[WORK INSTRUCTION] Please return the records below exactly as they stand, with the pictures removed.

■ ■ ■

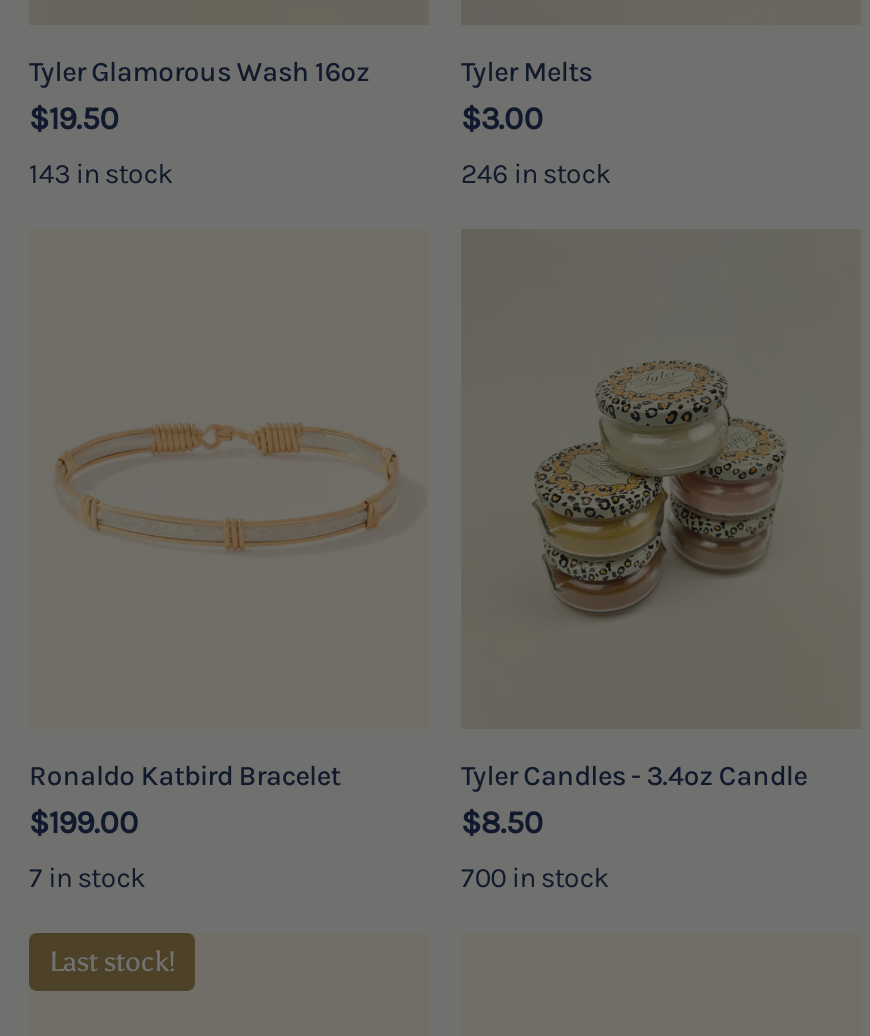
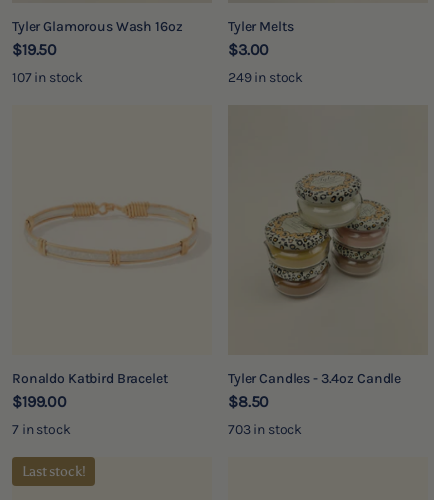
- 143 in stock
+ 107 in stock

- 246 in stock
+ 249 in stock

- 700 in stock
+ 703 in stock
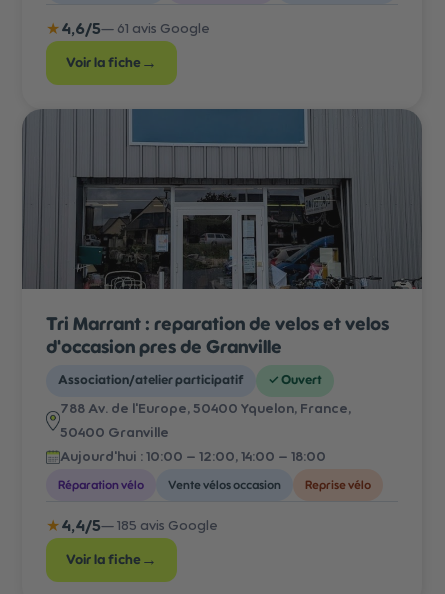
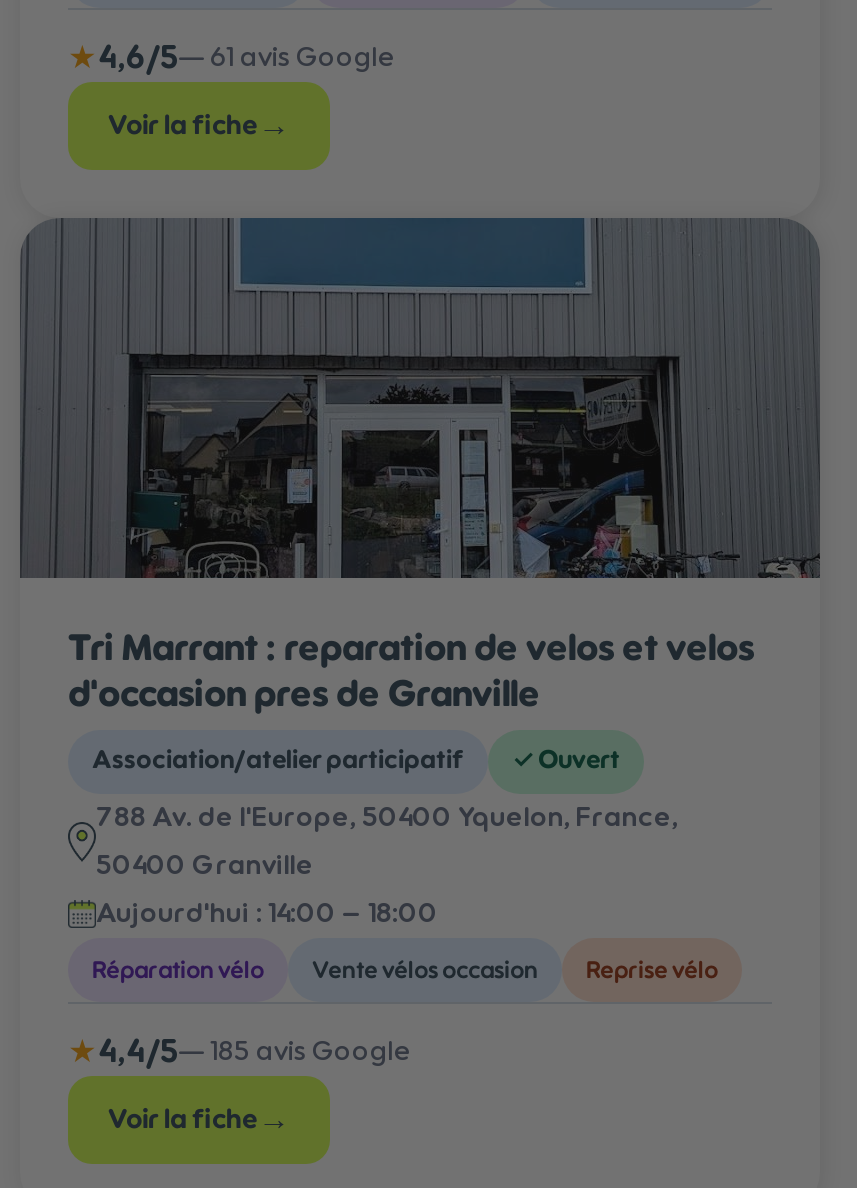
- Aujourd'hui : 10:00 – 12:00, 14:00 – 18:00
+ Aujourd'hui : 14:00 – 18:00
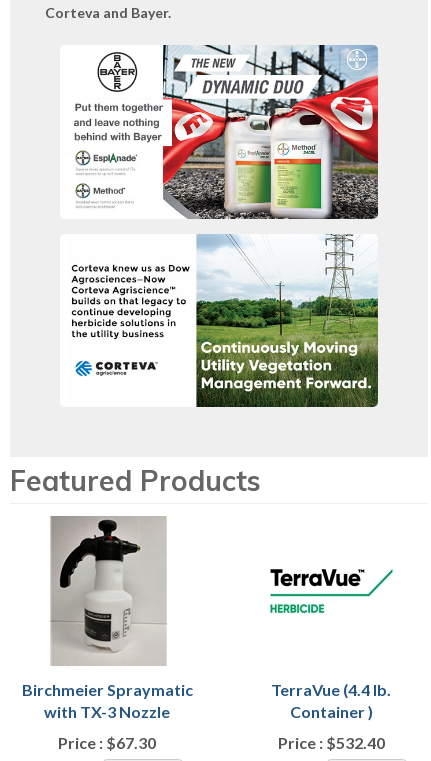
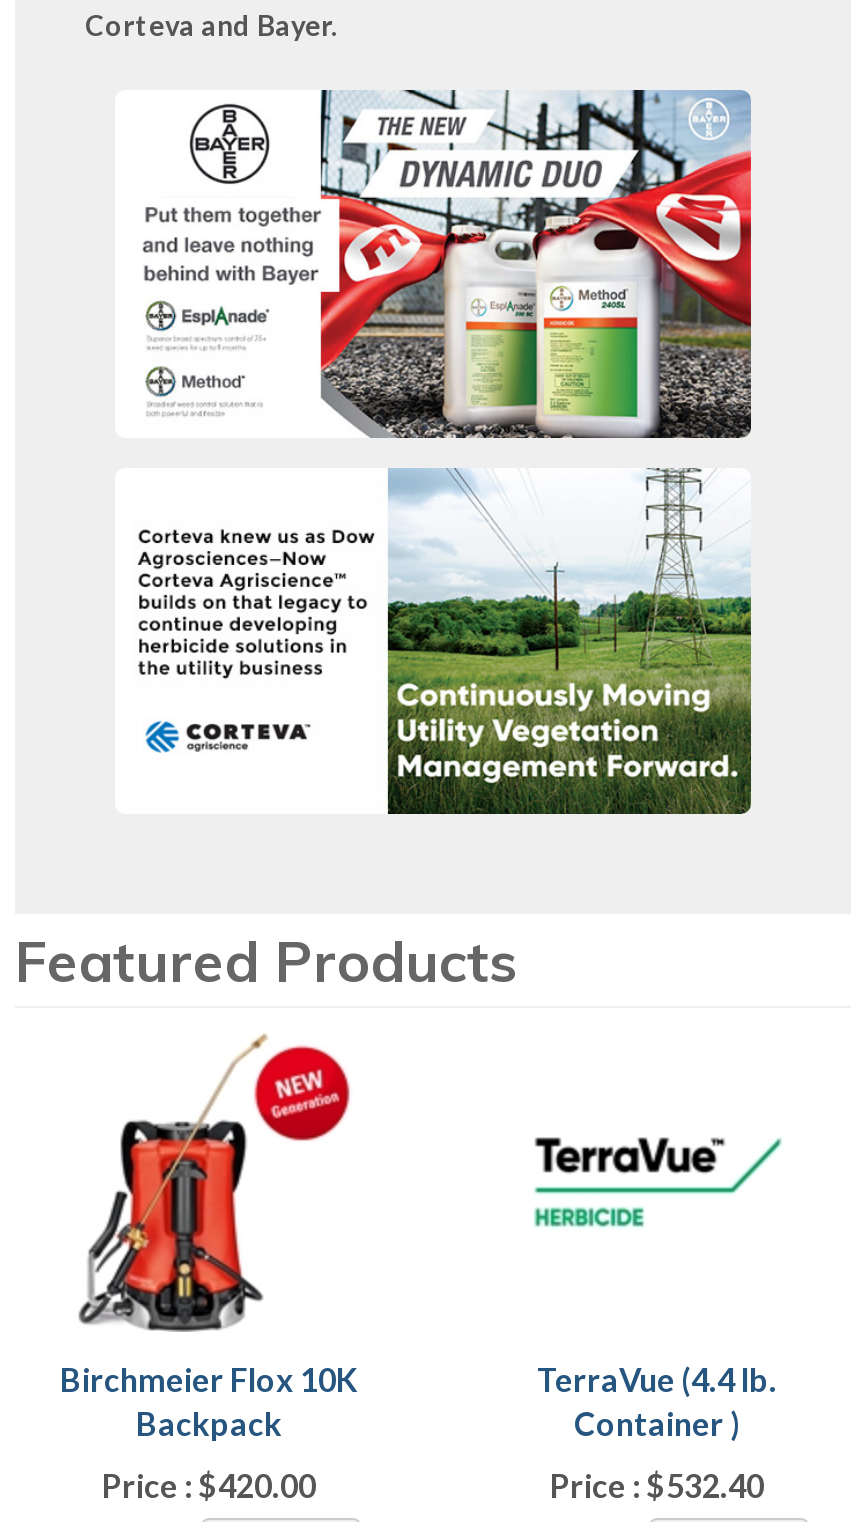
- [image]
- Birchmeier Spraymatic
- with TX-3 Nozzle
+ [image]
+ Birchmeier Flox 10K
+ Backpack

- Price : $67.30
+ Price : $420.00
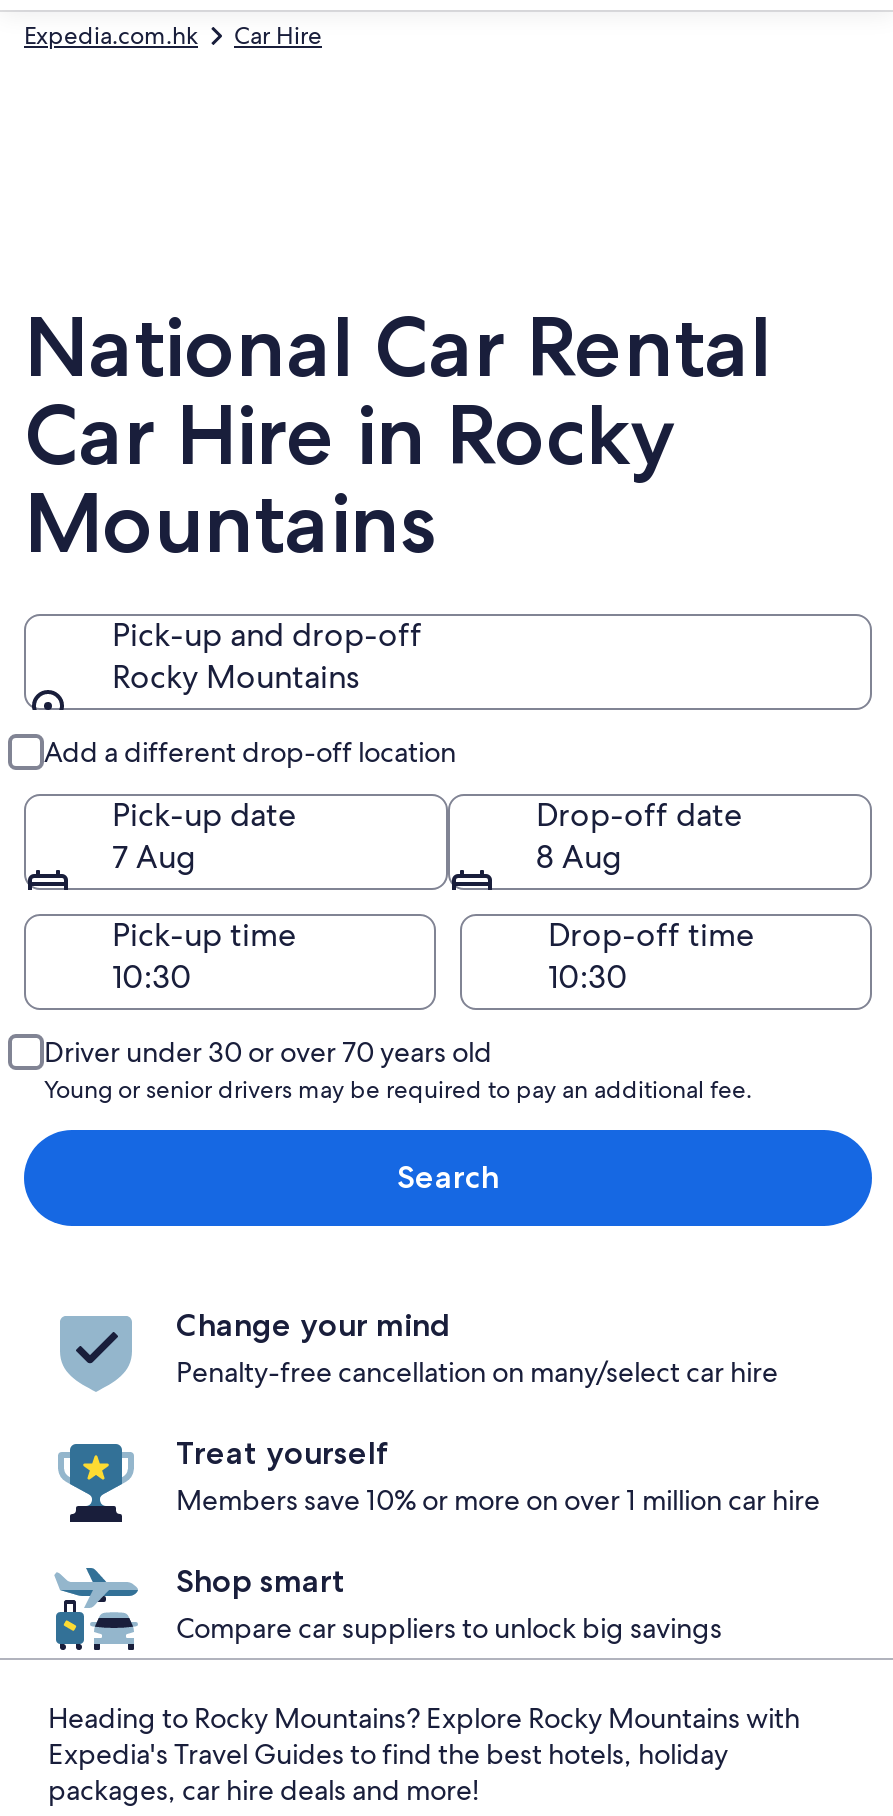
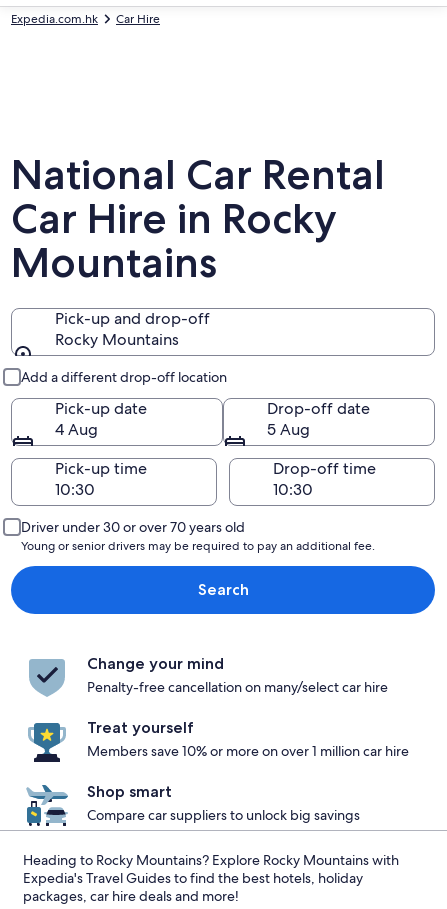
- 7 Aug
+ 4 Aug

- 8 Aug
+ 5 Aug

■ ■ ■

[ANSWER BOX]
- 143 in stock
+ 107 in stock

- 246 in stock
+ 249 in stock

- 700 in stock
+ 703 in stock
- Aujourd'hui : 10:00 – 12:00, 14:00 – 18:00
+ Aujourd'hui : 14:00 – 18:00
- [image]
- Birchmeier Spraymatic
- with TX-3 Nozzle
+ [image]
+ Birchmeier Flox 10K
+ Backpack

- Price : $67.30
+ Price : $420.00
- 7 Aug
+ 4 Aug

- 8 Aug
+ 5 Aug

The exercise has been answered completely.